In July 2005, GAO reported that the data in EPLS were insufficient to enable agencies to determine with confidence that a prospective vendor was not currently excluded. In response, GSA agreed to modify EPLS's data requirements to include a mandatory provision that agencies enter a Data Universal Numbering System (DUNS) number to facilitate the identification of excluded parties. Despite such modifications, recent allegations indicate that businesses or individuals that have been excluded for egregious offenses have been able to "resurface" under the same or a different business name or identity in order to continue to receive federal contracts and other funds. We described the results of our investigation confirming these allegations in our recently issued report. This testimony will summarize our overall findings and will also describe the key causes of the improper awards and other payments we detected.

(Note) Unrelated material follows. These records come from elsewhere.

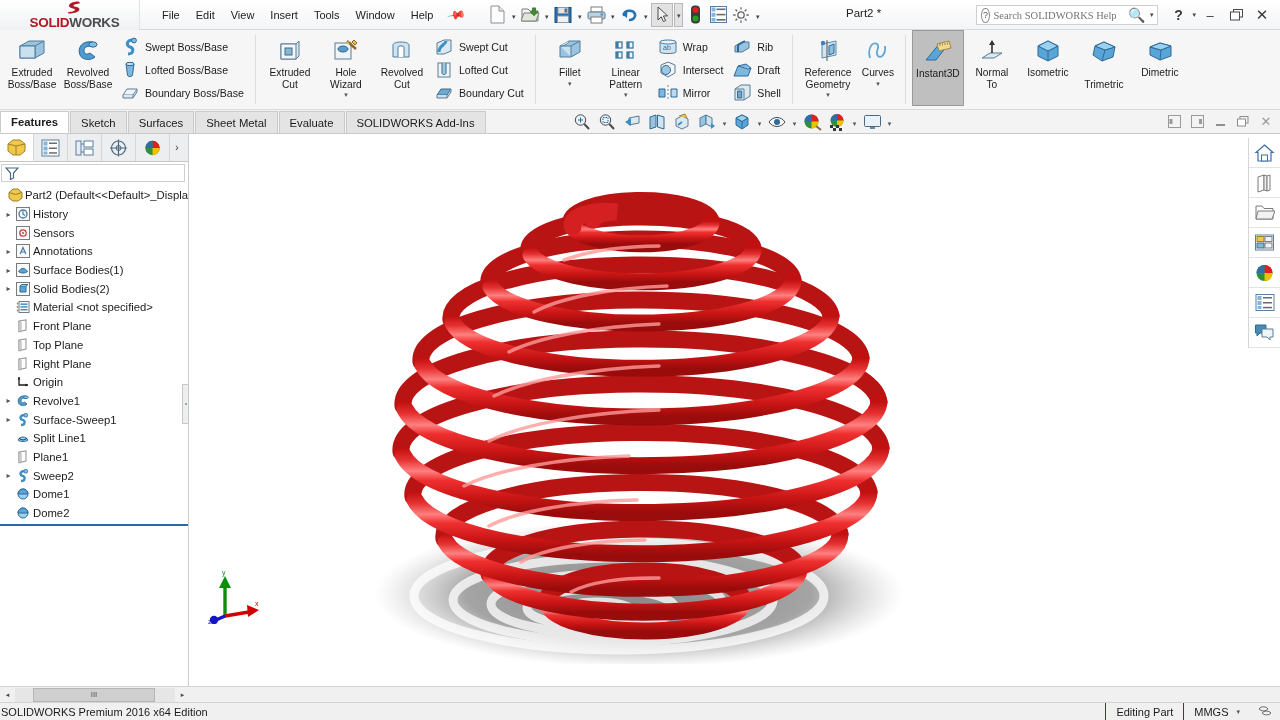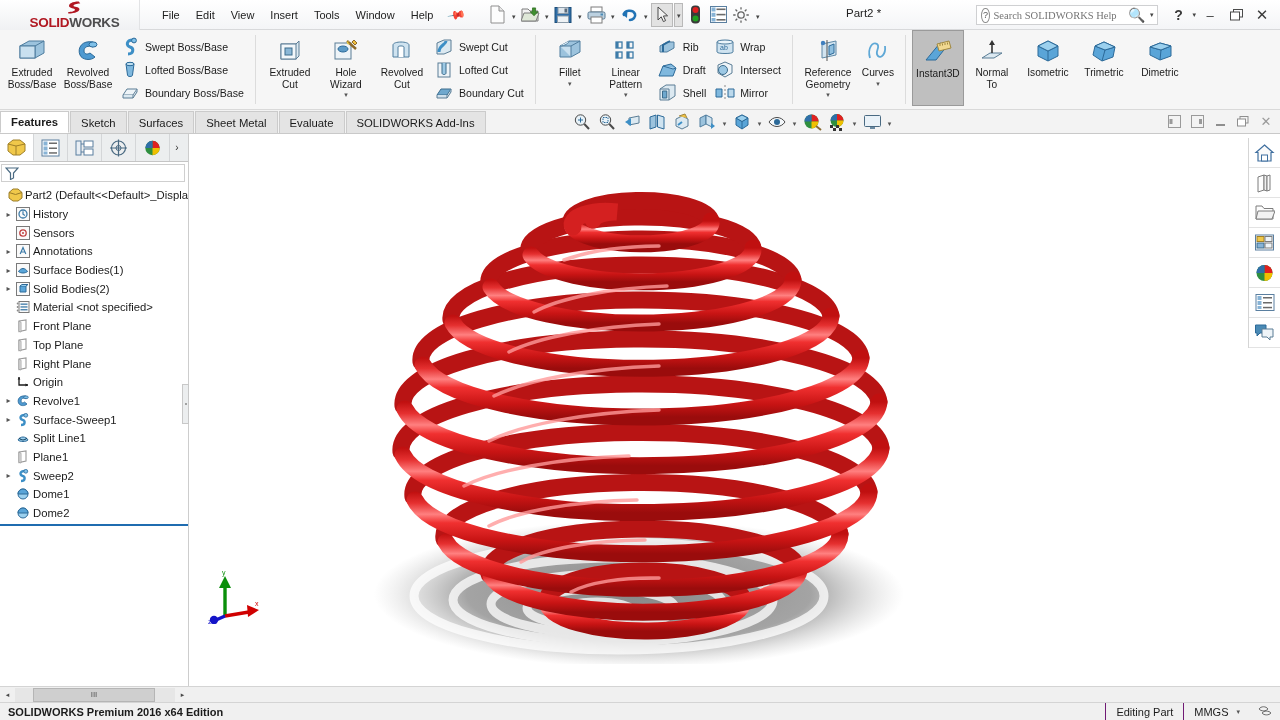"Rib" div.col-small { order: before "Wrap" -> after "Wrap" }
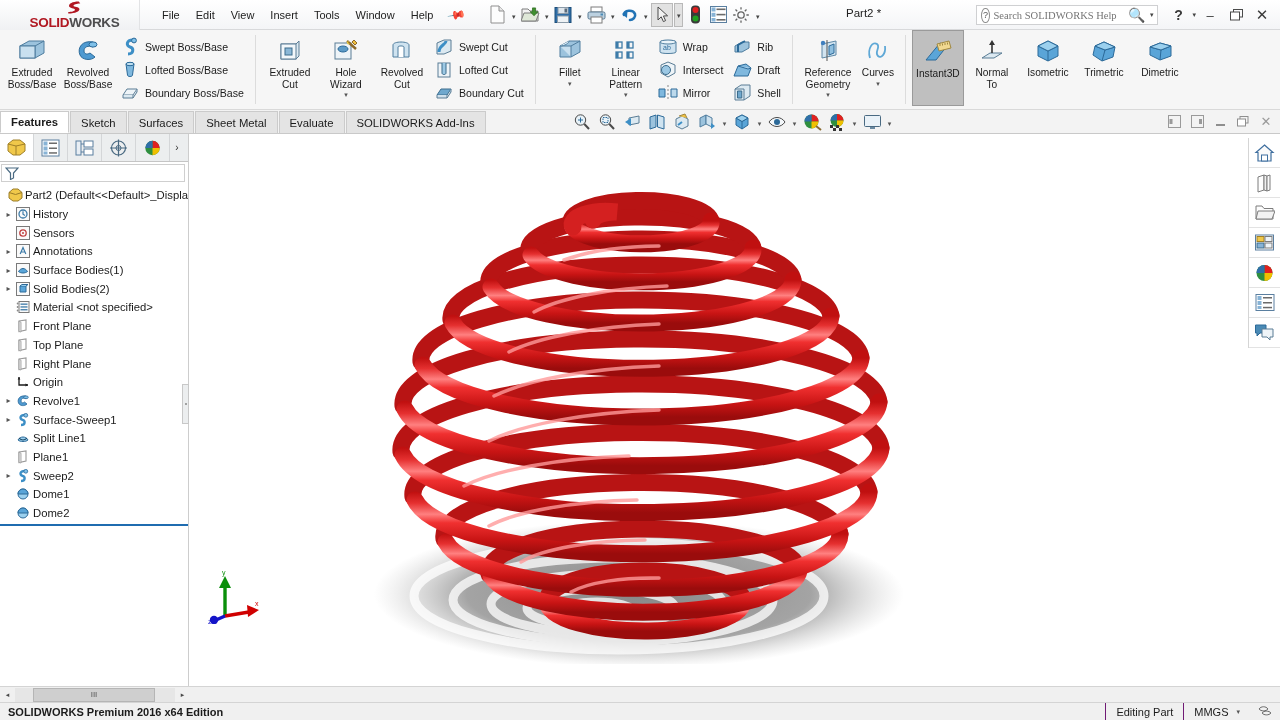"Trimetric" div.big { gap: none -> 12px }
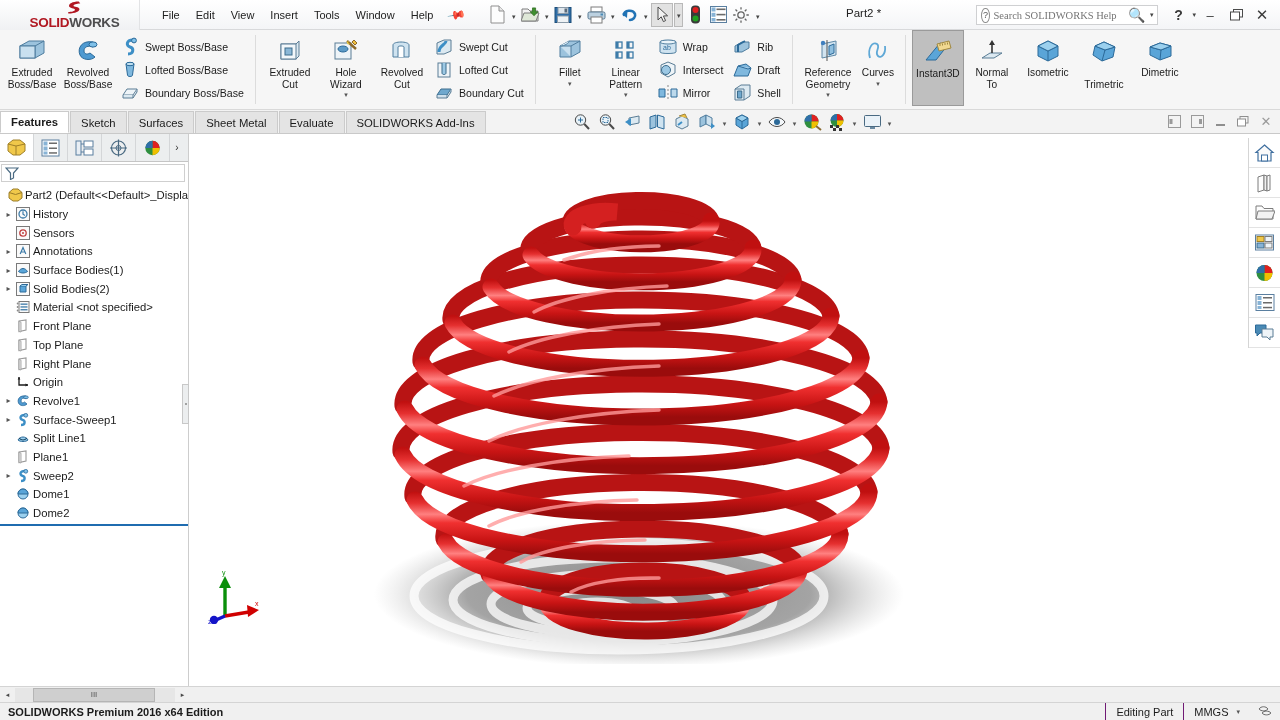"SOLIDWORKS Premium 2016 x64 Edition" .sb-left { font-weight: bold -> none; padding-left: 8px -> 1px }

We confirmed the allegations that businesses and individuals that were excluded for egregious offenses were continuing to receive federal contracts. Specifically, we developed case studies on businesses and individuals that were awarded funds despite being suspended or debarred for a variety of offenses, ranging from national security violations to illegal dumping of chemicals to tax fraud. These excluded parties received funding in part because agency officials failed to search EPLS or because their searches did not reveal the exclusions as a result of system deficiencies. We also identified additional cases involving businesses and individuals that were able to fraudulently circumvent the terms of their exclusions by operating under different identities and one case where the Army chose to continue doing business with an excluded party despite its debarment. Most of the improper contracts and payments we identified can be attributed to ineffective management of the EPLS database or to control weaknesses at both excluding and procuring agencies. Our cases and analyses of EPLS data demonstrate that no single agency is proactively monitoring the content or function of the database and that agencies are not consistently inputting timely or accurate data related to the parties they exclude. Specifically, our work shows that EPLS entries may contain incomplete information, the database has insufficient search capabilities, and the listed points of contact for further information about exclusions are incorrect.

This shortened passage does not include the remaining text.